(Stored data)
------------------------------------------------------------
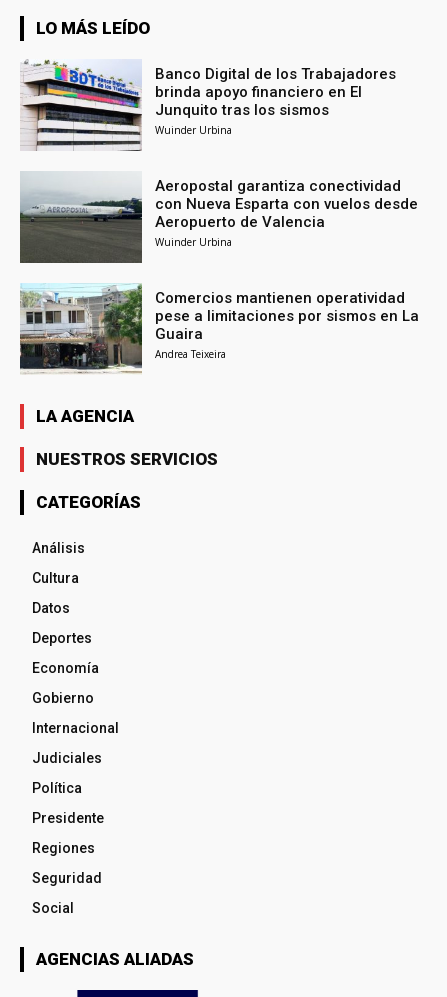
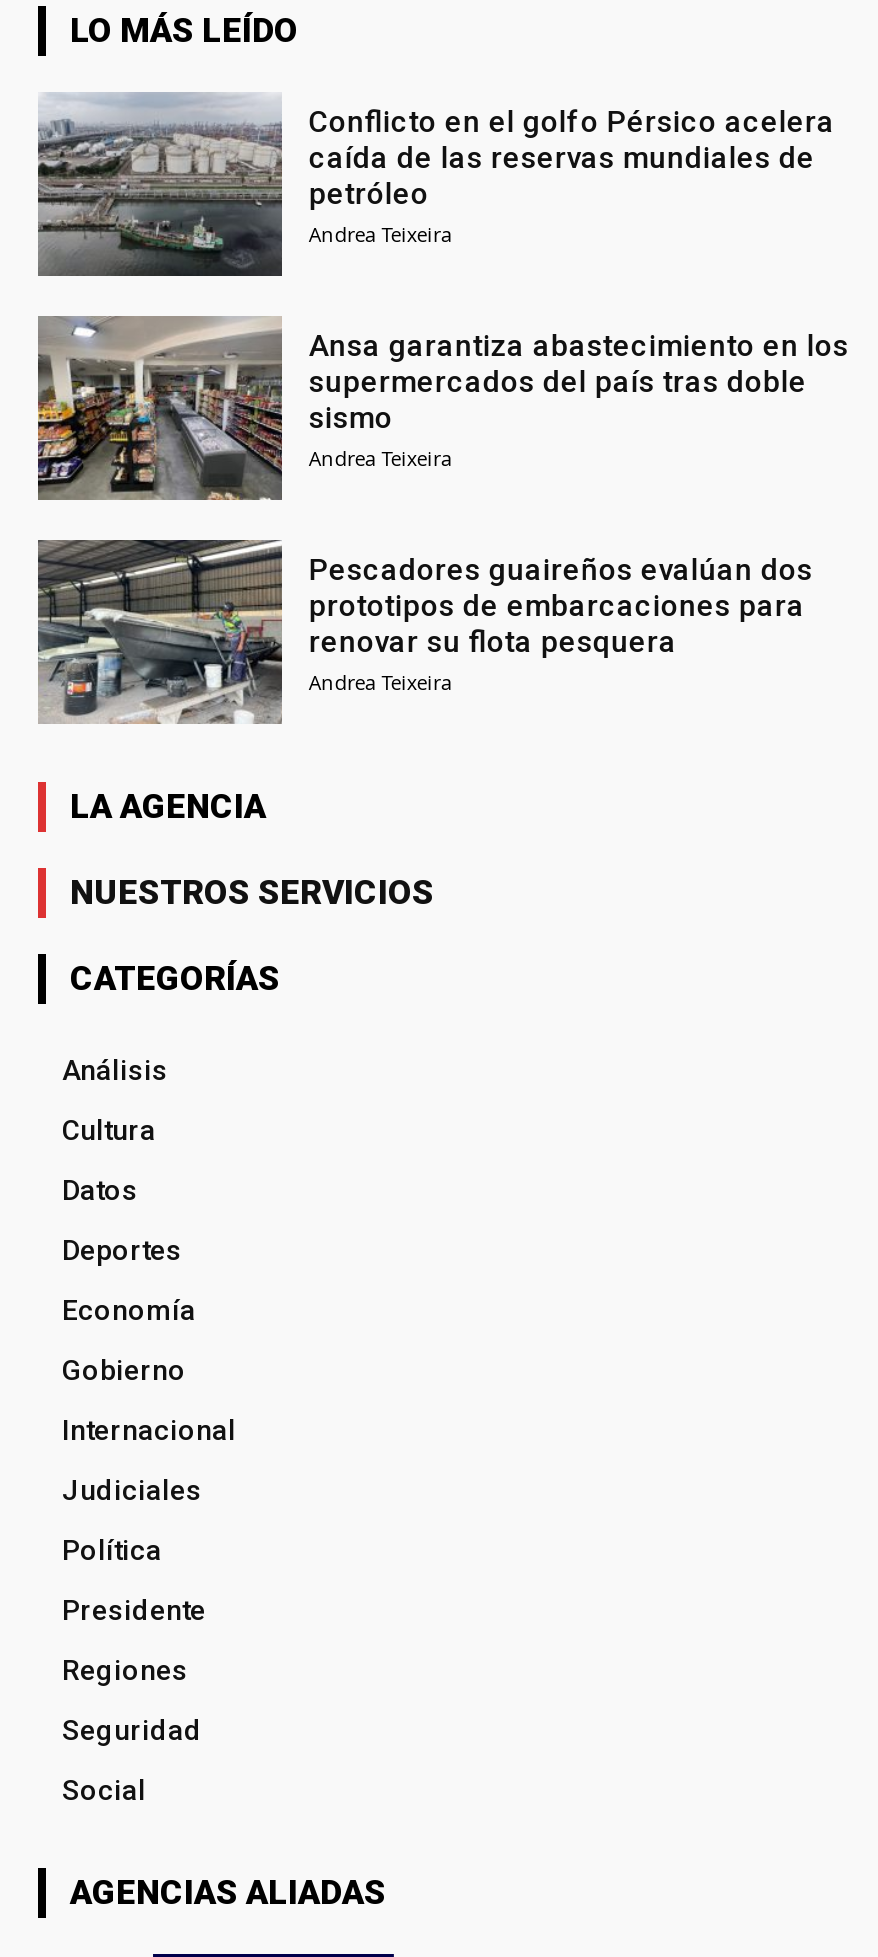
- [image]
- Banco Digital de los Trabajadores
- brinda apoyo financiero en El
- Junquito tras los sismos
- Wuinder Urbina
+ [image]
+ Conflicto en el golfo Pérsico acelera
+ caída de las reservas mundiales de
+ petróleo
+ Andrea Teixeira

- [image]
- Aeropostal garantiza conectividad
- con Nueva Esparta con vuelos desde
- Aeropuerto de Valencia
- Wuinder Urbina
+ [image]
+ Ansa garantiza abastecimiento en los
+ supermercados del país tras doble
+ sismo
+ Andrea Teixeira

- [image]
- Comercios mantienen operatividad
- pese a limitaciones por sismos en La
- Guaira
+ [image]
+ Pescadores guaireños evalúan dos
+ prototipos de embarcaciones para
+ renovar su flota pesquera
------------------------------------------------------------
TASK GOAL: Write out an exact transcription of the line with "- Junquito tras los sismos" and of each line after it; stop at the end of the records.

TASK SOLUTION:
- Junquito tras los sismos
- Wuinder Urbina
+ [image]
+ Conflicto en el golfo Pérsico acelera
+ caída de las reservas mundiales de
+ petróleo
+ Andrea Teixeira

- [image]
- Aeropostal garantiza conectividad
- con Nueva Esparta con vuelos desde
- Aeropuerto de Valencia
- Wuinder Urbina
+ [image]
+ Ansa garantiza abastecimiento en los
+ supermercados del país tras doble
+ sismo
+ Andrea Teixeira

- [image]
- Comercios mantienen operatividad
- pese a limitaciones por sismos en La
- Guaira
+ [image]
+ Pescadores guaireños evalúan dos
+ prototipos de embarcaciones para
+ renovar su flota pesquera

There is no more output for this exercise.